Laing O’Rourke to use low-carbon concrete on all new UK projects
11 April 2023
Laing O’Rourke has announced that it is mandating the use of low-carbon concrete on all new projects beginning construction on or after 1 April 2023. This is said to result in a significant reduction in the company’s scope 3 carbon emissions, accelerating the company’s progress towards its net-zero targets.
The decision follows a long-term research programme co-funded by Laing O’Rourke and Innovate UK, and in collaboration with the University of Cambridge and Sheffield University’s Advanced Manufacturing Research Centre (AMRC). A range of low-carbon concrete options have been successfully tested and proven as a like-for-like substitute for traditional concrete.
The change will be introduced with immediate effect, and all new projects starting main construction on or after 1 April 2023 will exclusively use low-carbon concrete. Laing O’Rourke estimates that the overall carbon reduction will be 28% when compared with the company’s concrete usage in 2022.
Laing O’Rourke’s low-carbon concrete uses lower-carbon alternatives to Portland cement, including GGBS (Ground Granulated Blast-furnace Slag) and PFA (Pulverised Fly Ash), both of which are industrial by-products with a much lower carbon footprint. The company recognizes that this is the first step in a longer journey to decarbonisation and its ongoing research program focuses on wider-scale deployment of cement-free options, which are ultra-low carbon.

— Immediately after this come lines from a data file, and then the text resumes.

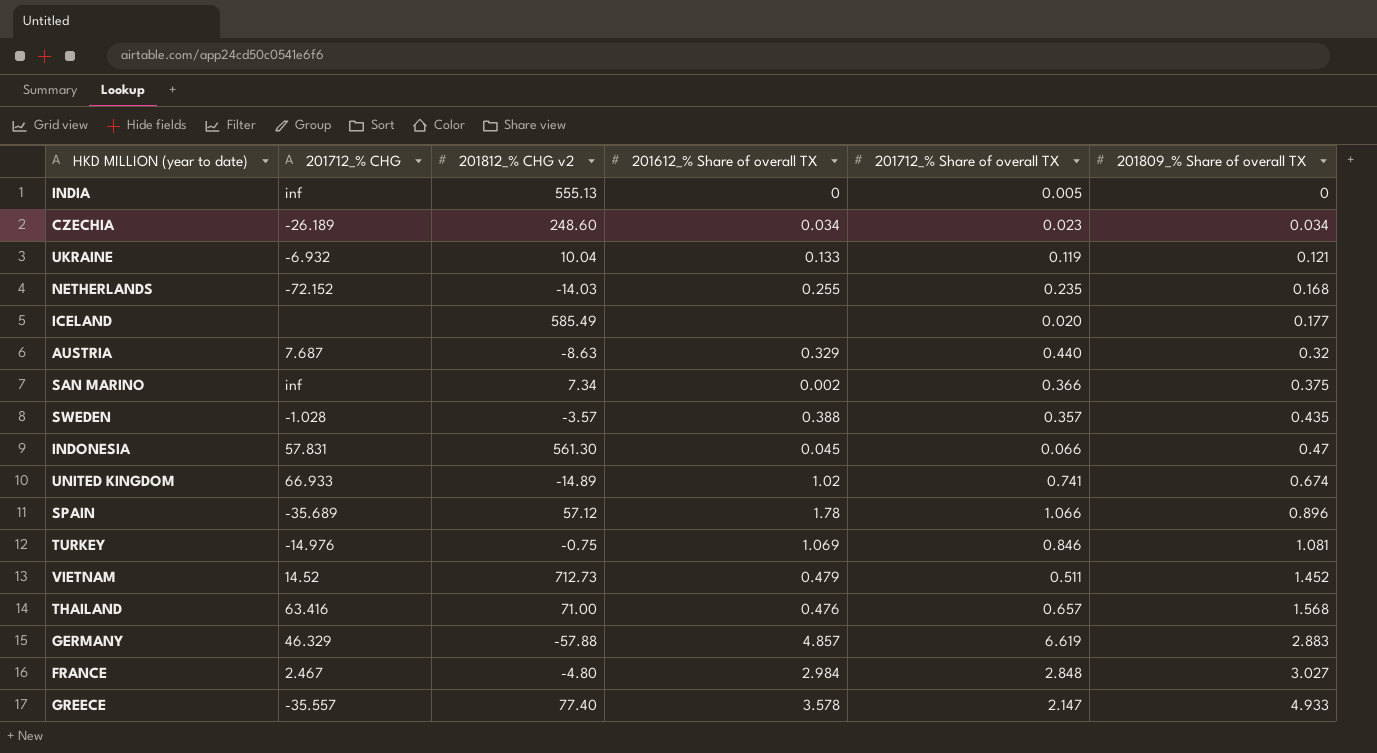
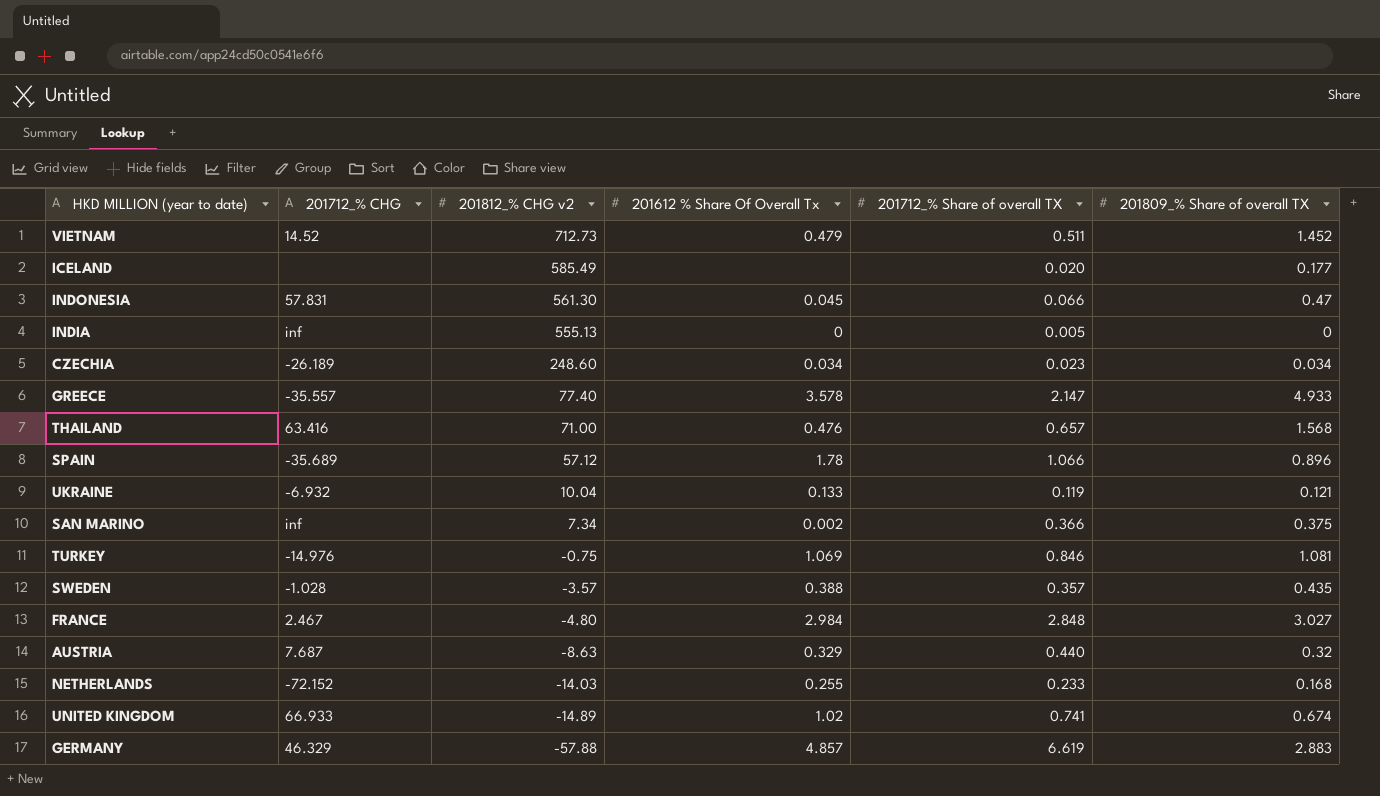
row order: 201809_% Share of overall TX ascending -> 201812_% CHG v2 descending
column name: 201612_% Share of overall TX -> 201612 % Share Of Overall Tx
NETHERLANDS | 201712_% Share of overall TX: 0.235 -> 0.233

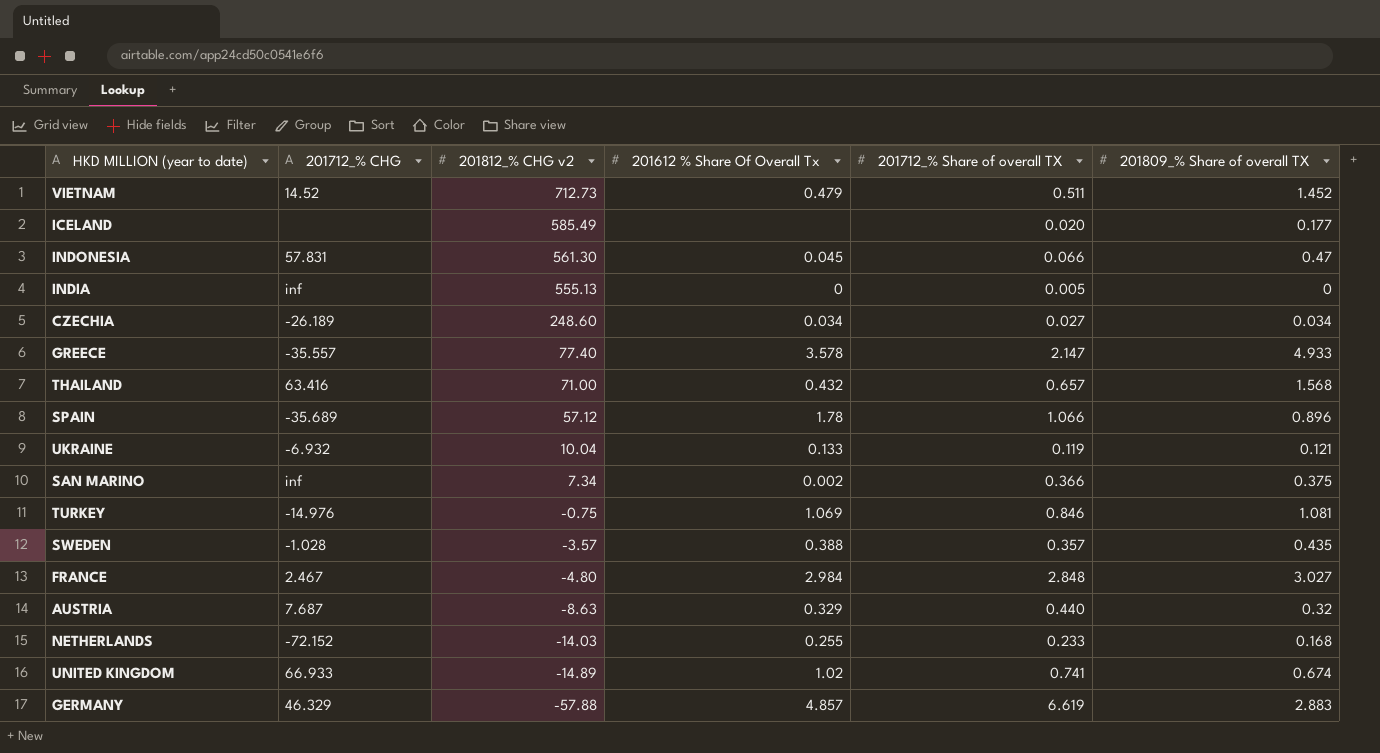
CZECHIA | 201712_% Share of overall TX: 0.023 -> 0.027
THAILAND | 201612 % Share Of Overall Tx: 0.476 -> 0.432

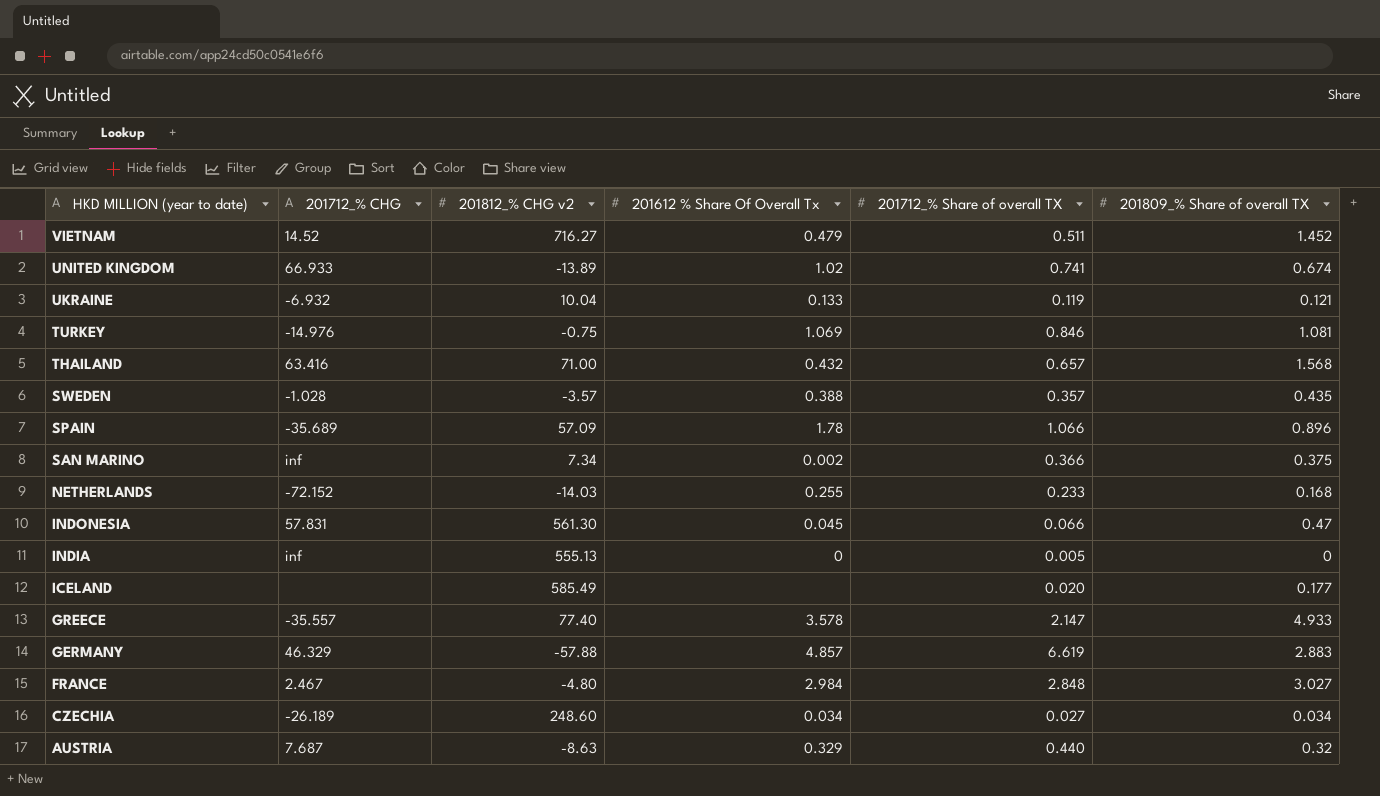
row order: 201812_% CHG v2 descending -> HKD MILLION (year to date) descending
VIETNAM | 201812_% CHG v2: 712.73 -> 716.27
UNITED KINGDOM | 201812_% CHG v2: -14.89 -> -13.89
SPAIN | 201812_% CHG v2: 57.12 -> 57.09

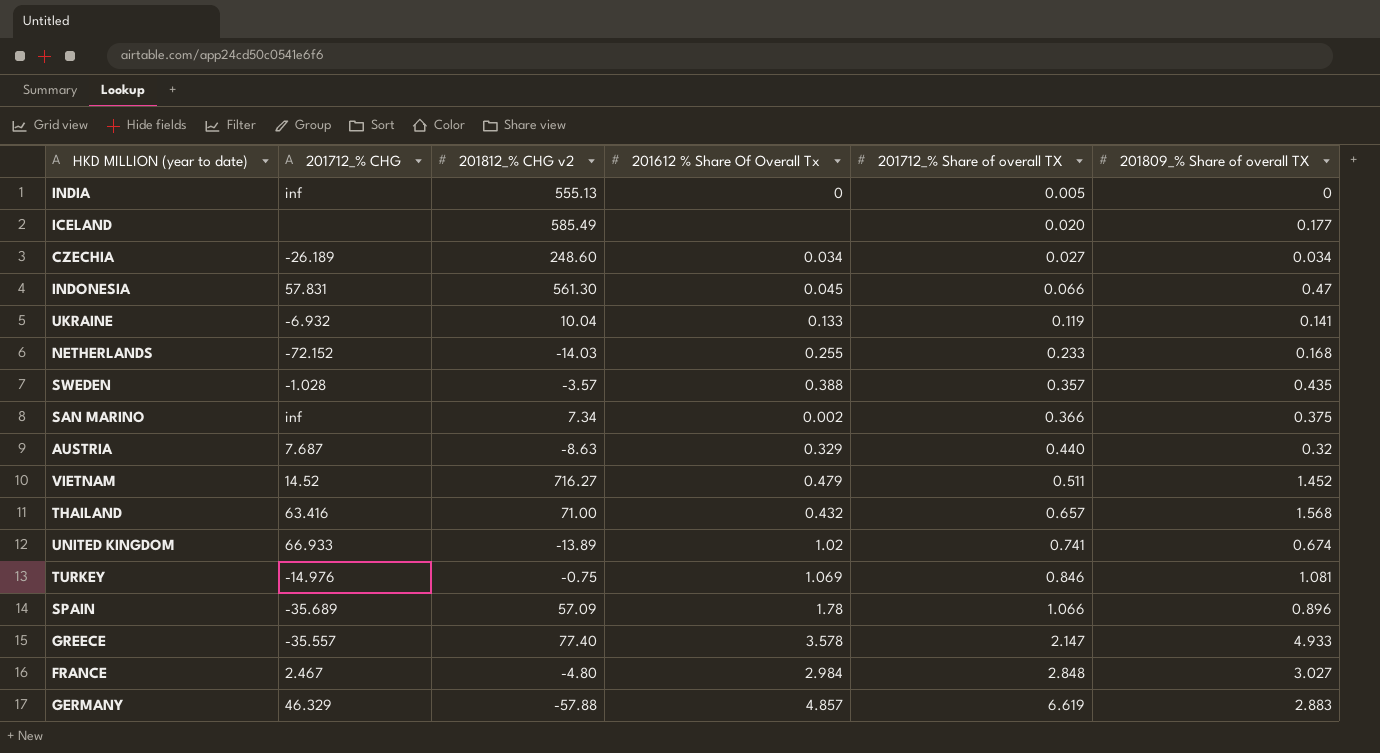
row order: HKD MILLION (year to date) descending -> 201712_% Share of overall TX ascending
UKRAINE | 201809_% Share of overall TX: 0.121 -> 0.141

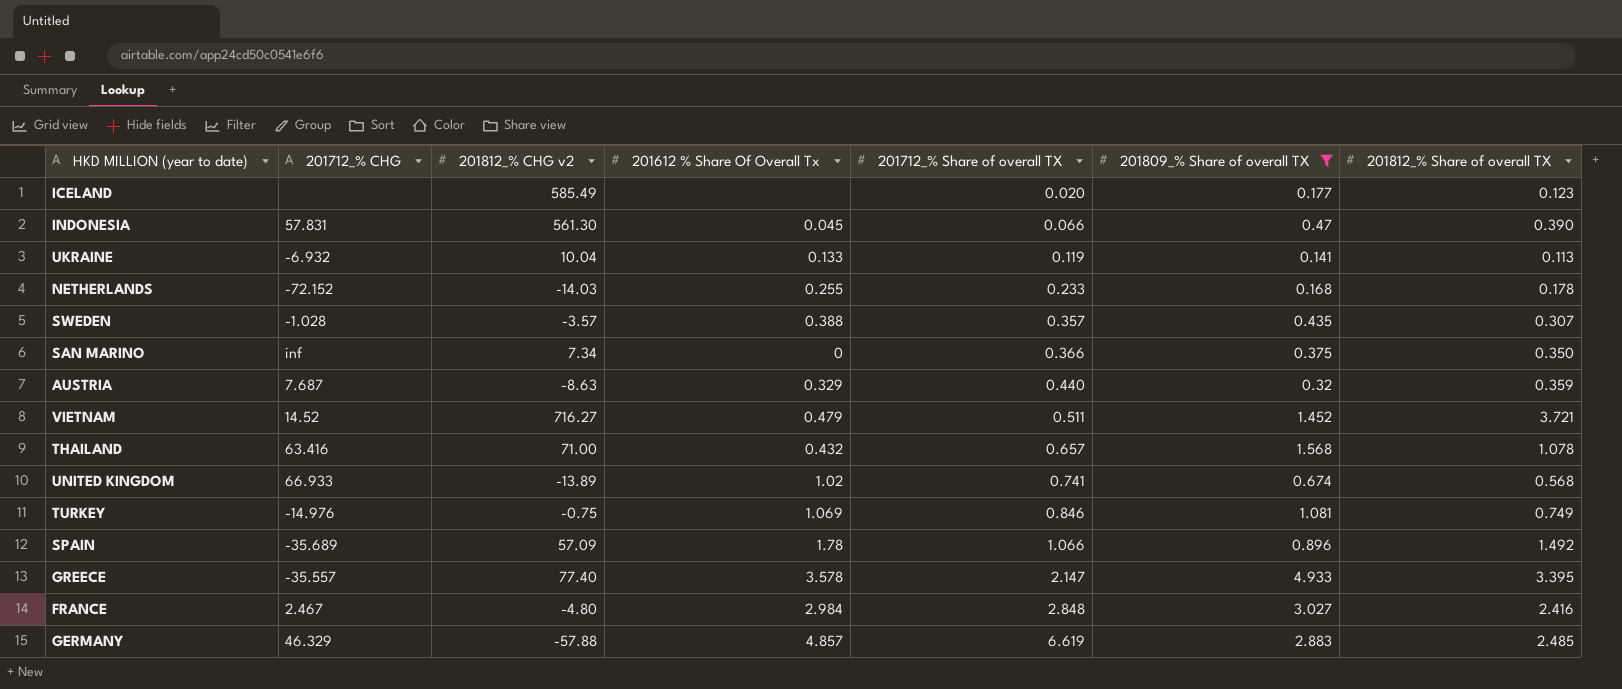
filter: none -> 201809_% Share of overall TX >= 0.141
column 201812_% Share of overall TX | position: none -> 7
SAN MARINO | 201612 % Share Of Overall Tx: 0.002 -> 0

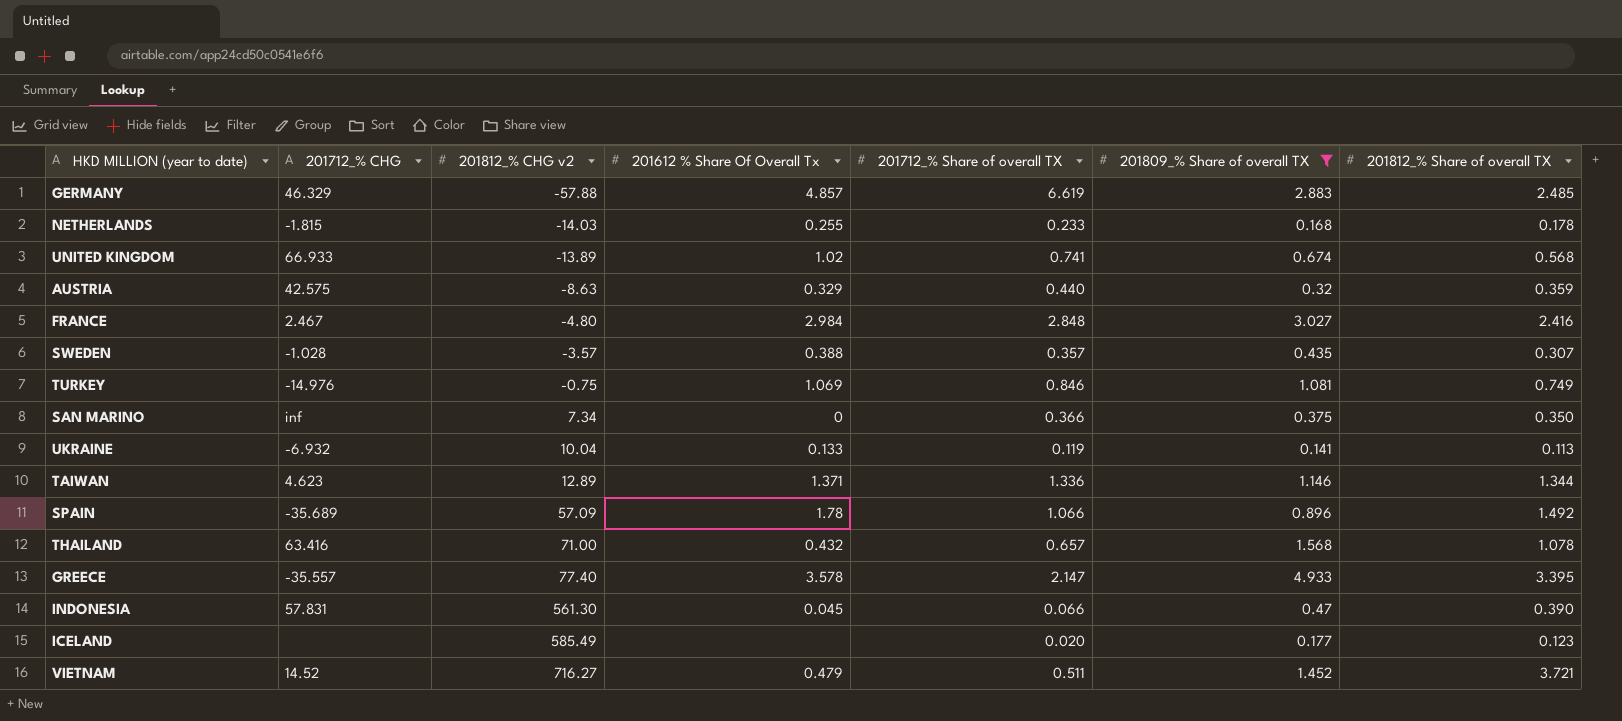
row order: 201712_% Share of overall TX ascending -> 201812_% CHG v2 ascending
NETHERLANDS | 201712_% CHG: -72.152 -> -1.815
AUSTRIA | 201712_% CHG: 7.687 -> 42.575
row TAIWAN: none -> 4.623 | 12.89 | 1.371 | 1.336 | 1.146 | 1.344

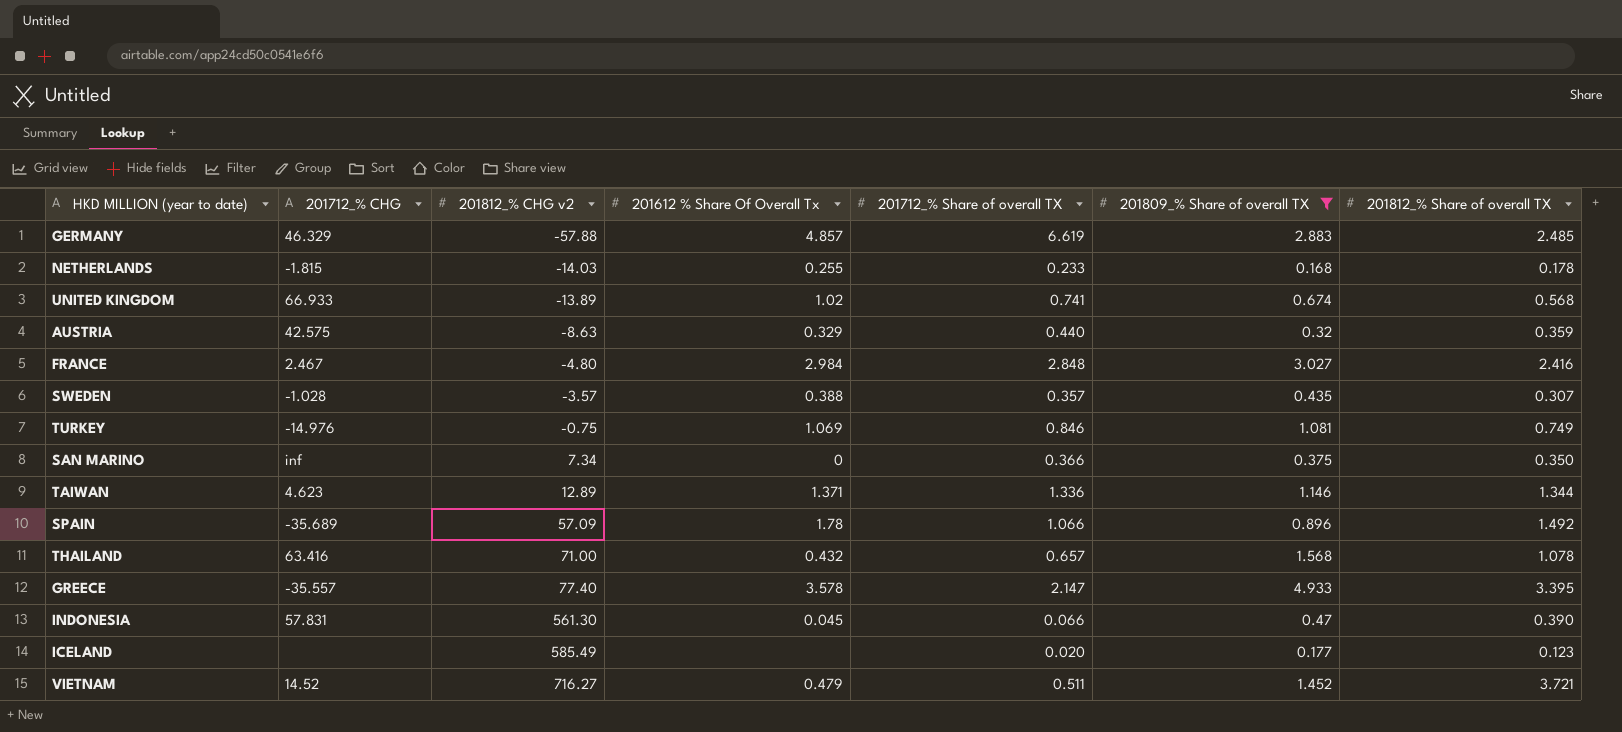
row UKRAINE: -6.932 | 10.04 | 0.133 | 0.119 | 0.141 | 0.113 -> none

Cathal O’Rourke, Laing O’Rourke’s newly appointed Chief Operating Officer, said, “We’ve committed to being a net zero company before 2050 and we are looking at every possible measure to accelerate our progress. In construction, the greatest challenge is reducing scope 3 emissions – the embodied carbon in purchased materials.
“Reducing all carbon emissions is a priority for our business. The built environment makes a significant contribution to global warming and constructors must work with clients and design partners to deploy new technologies and innovations that make modern methods the norm and enable us to build in less carbon intensive ways.”